EXTRACTED INFORMATION below:

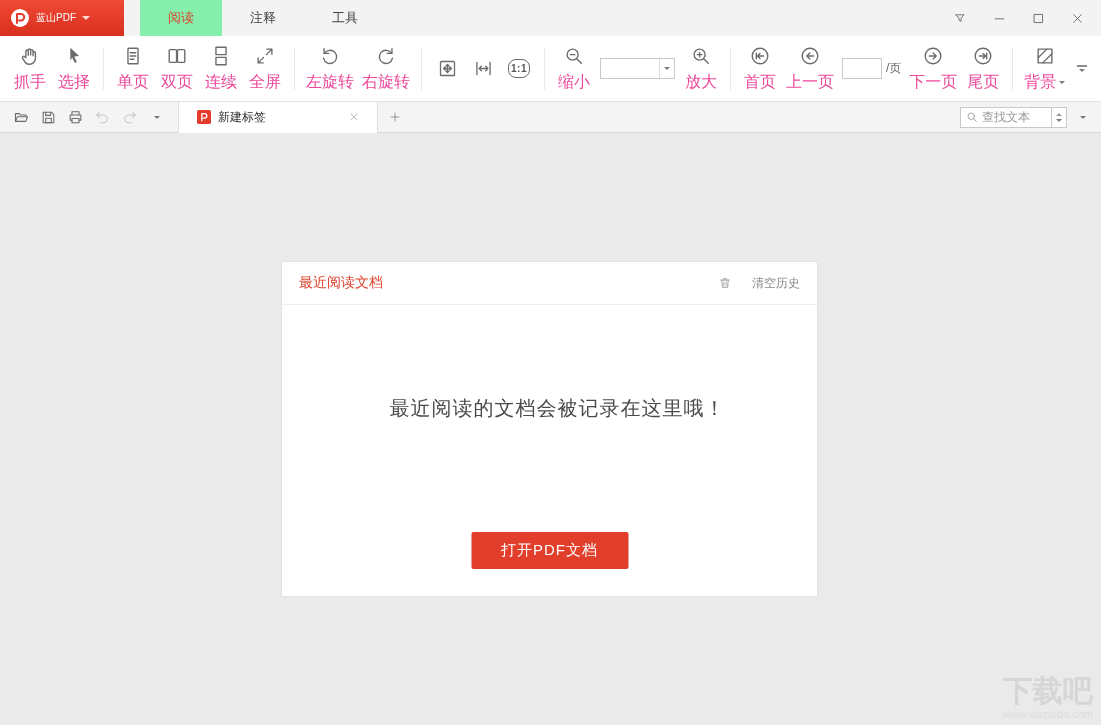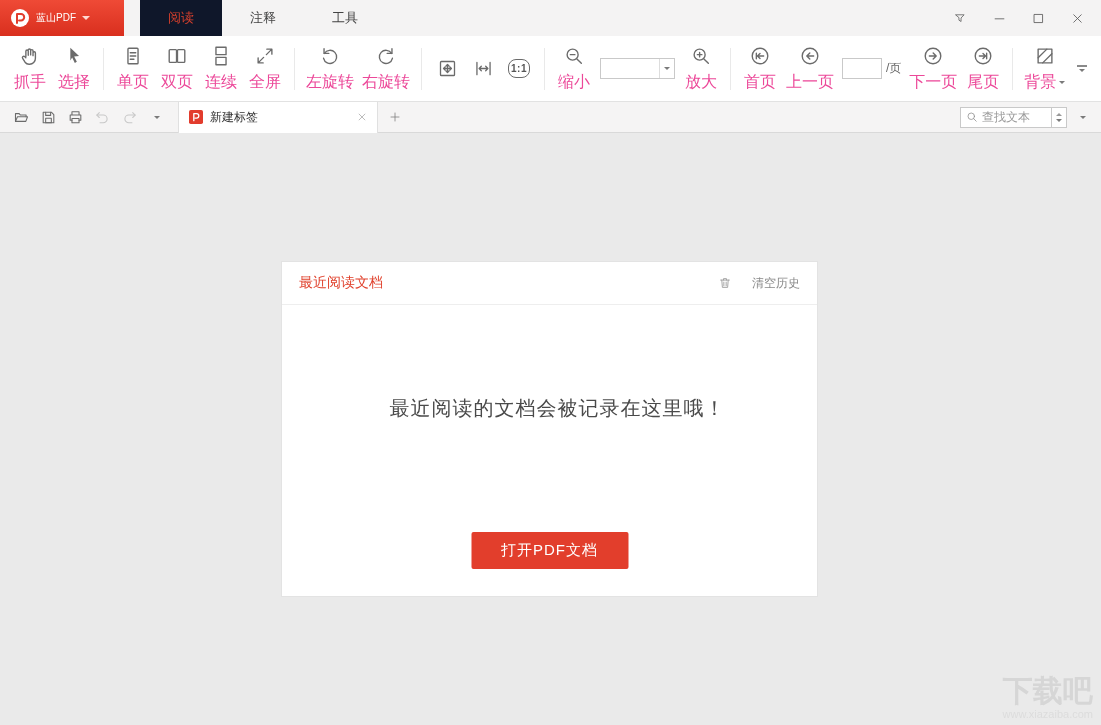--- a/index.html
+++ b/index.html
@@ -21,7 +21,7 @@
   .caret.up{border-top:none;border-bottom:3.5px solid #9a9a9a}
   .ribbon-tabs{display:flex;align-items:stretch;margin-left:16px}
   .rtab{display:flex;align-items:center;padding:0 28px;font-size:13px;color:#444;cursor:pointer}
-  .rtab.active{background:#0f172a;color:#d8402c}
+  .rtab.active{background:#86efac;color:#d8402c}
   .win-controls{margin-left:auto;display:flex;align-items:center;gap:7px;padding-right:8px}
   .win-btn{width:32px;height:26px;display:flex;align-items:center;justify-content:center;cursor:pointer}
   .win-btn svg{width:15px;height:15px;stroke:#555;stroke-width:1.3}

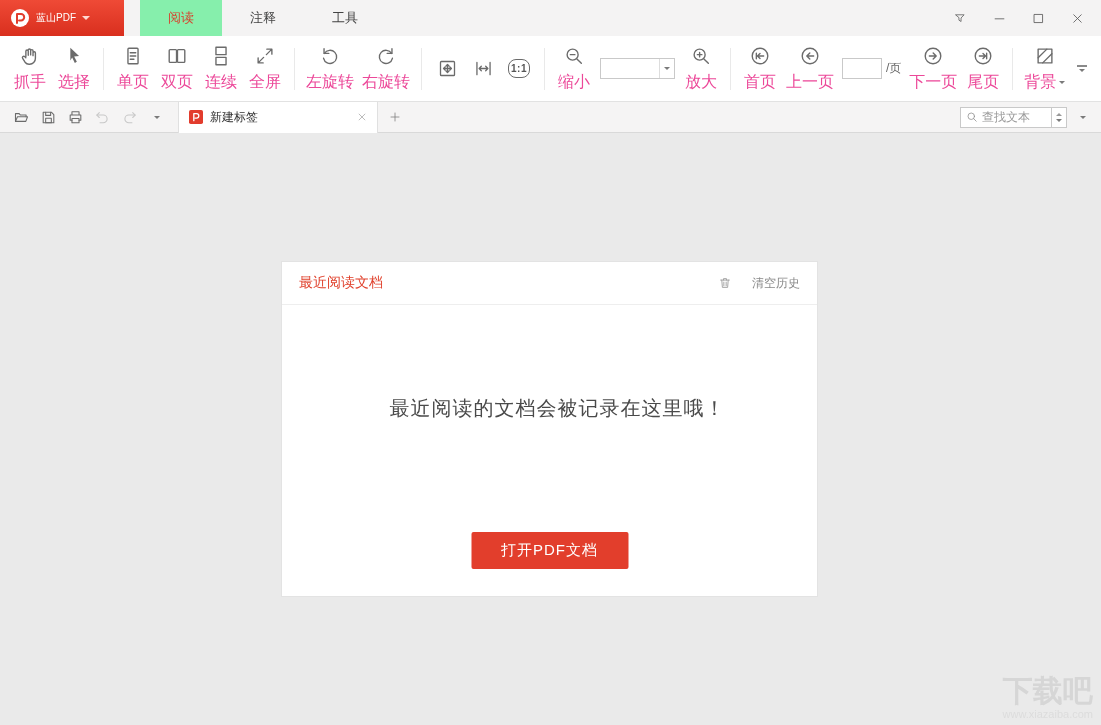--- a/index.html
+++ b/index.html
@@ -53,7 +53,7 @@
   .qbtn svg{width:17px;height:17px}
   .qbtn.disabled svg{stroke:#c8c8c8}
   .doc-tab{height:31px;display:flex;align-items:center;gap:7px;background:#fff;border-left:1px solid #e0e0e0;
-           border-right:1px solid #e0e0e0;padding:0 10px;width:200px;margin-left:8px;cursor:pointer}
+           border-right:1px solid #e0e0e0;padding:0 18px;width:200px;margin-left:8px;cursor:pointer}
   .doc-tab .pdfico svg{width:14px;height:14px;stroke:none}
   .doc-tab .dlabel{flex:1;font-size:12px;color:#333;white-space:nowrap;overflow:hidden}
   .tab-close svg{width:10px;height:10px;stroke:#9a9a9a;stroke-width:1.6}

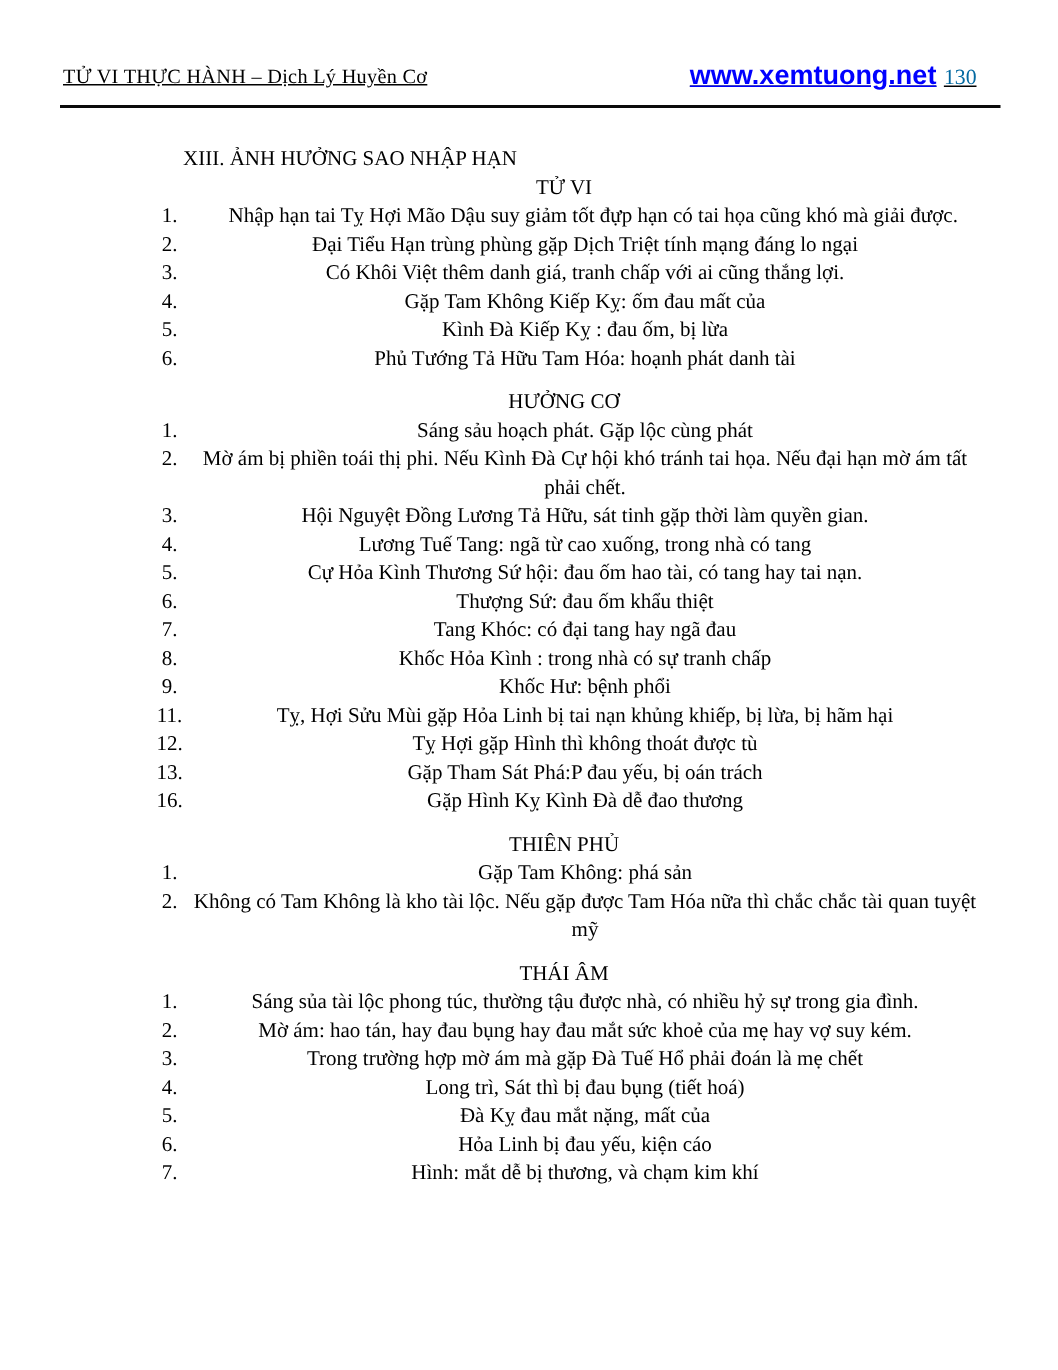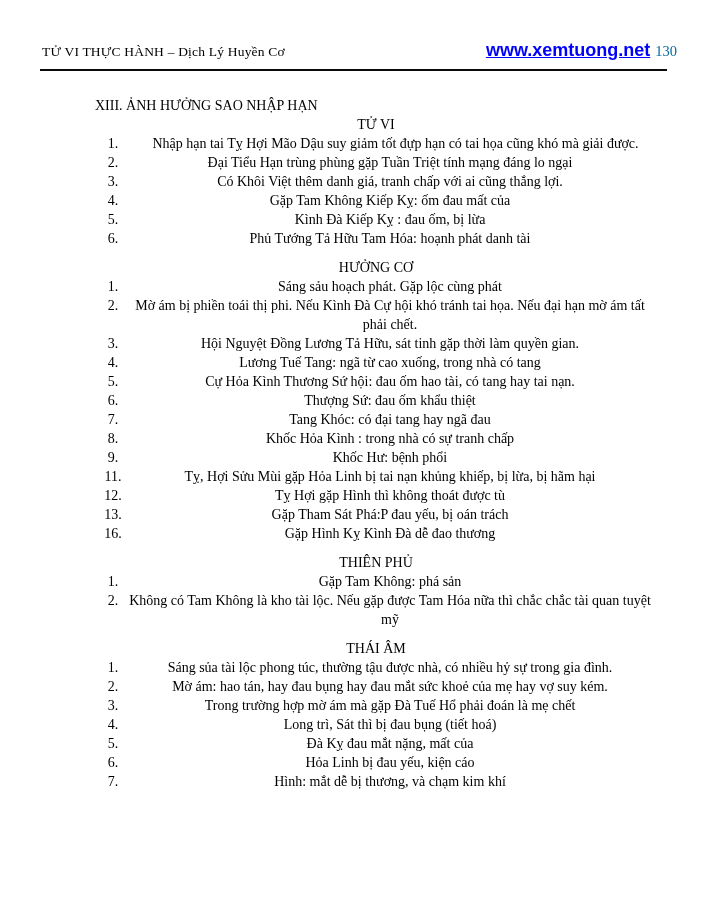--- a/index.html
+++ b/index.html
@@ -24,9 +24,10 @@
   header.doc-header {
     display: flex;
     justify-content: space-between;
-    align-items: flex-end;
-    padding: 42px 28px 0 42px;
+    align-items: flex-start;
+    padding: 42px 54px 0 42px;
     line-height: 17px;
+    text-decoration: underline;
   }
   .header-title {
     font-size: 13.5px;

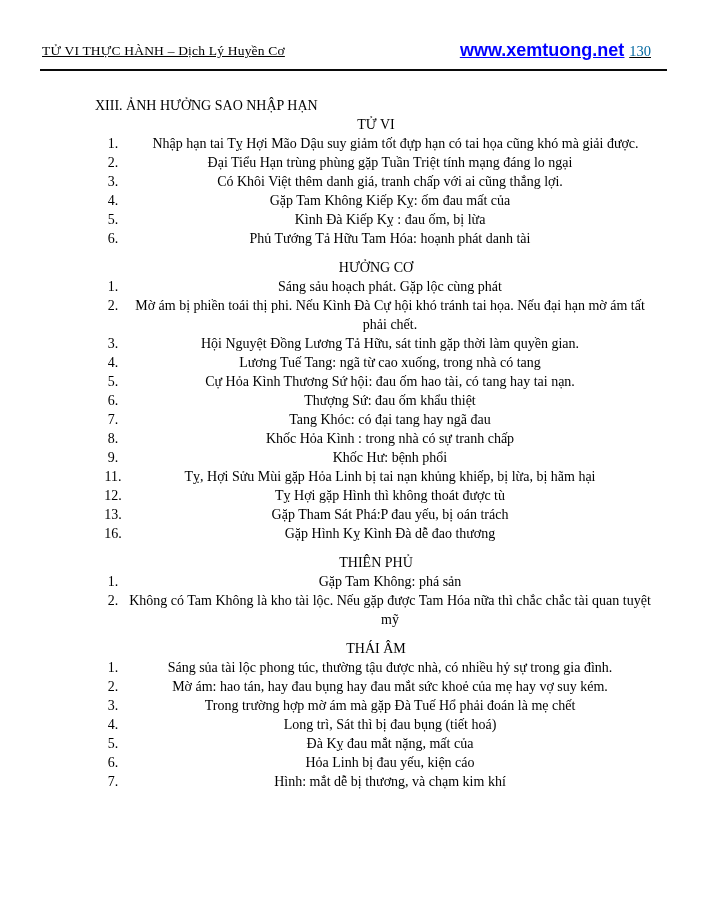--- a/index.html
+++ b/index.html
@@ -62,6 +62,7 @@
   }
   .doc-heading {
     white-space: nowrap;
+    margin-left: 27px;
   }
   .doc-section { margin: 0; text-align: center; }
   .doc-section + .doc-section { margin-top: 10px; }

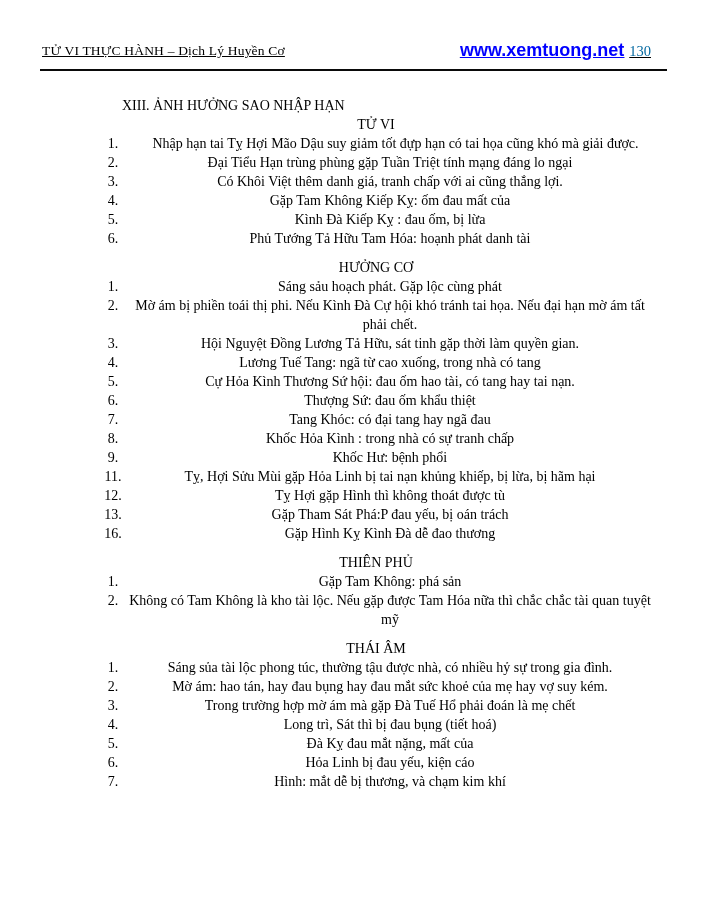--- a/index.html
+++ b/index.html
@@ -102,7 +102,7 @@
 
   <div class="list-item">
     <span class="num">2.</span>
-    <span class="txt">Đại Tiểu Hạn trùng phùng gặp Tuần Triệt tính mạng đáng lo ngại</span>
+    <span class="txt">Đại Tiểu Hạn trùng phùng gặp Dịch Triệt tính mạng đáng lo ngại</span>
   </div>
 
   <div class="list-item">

End of EXTRACTED INFORMATION.

Only the lines from the one containing "28px 0 42px;" through the final line of the listing should be reproduced, exactly and with no pictures.

_WORKED SOLUTION_
-    padding: 42px 28px 0 42px;
+    align-items: flex-start;
+    padding: 42px 54px 0 42px;
     line-height: 17px;
+    text-decoration: underline;
   }
   .header-title {
     font-size: 13.5px;

--- a/index.html
+++ b/index.html
@@ -62,6 +62,7 @@
   }
   .doc-heading {
     white-space: nowrap;
+    margin-left: 27px;
   }
   .doc-section { margin: 0; text-align: center; }
   .doc-section + .doc-section { margin-top: 10px; }

--- a/index.html
+++ b/index.html
@@ -102,7 +102,7 @@
 
   <div class="list-item">
     <span class="num">2.</span>
-    <span class="txt">Đại Tiểu Hạn trùng phùng gặp Tuần Triệt tính mạng đáng lo ngại</span>
+    <span class="txt">Đại Tiểu Hạn trùng phùng gặp Dịch Triệt tính mạng đáng lo ngại</span>
   </div>
 
   <div class="list-item">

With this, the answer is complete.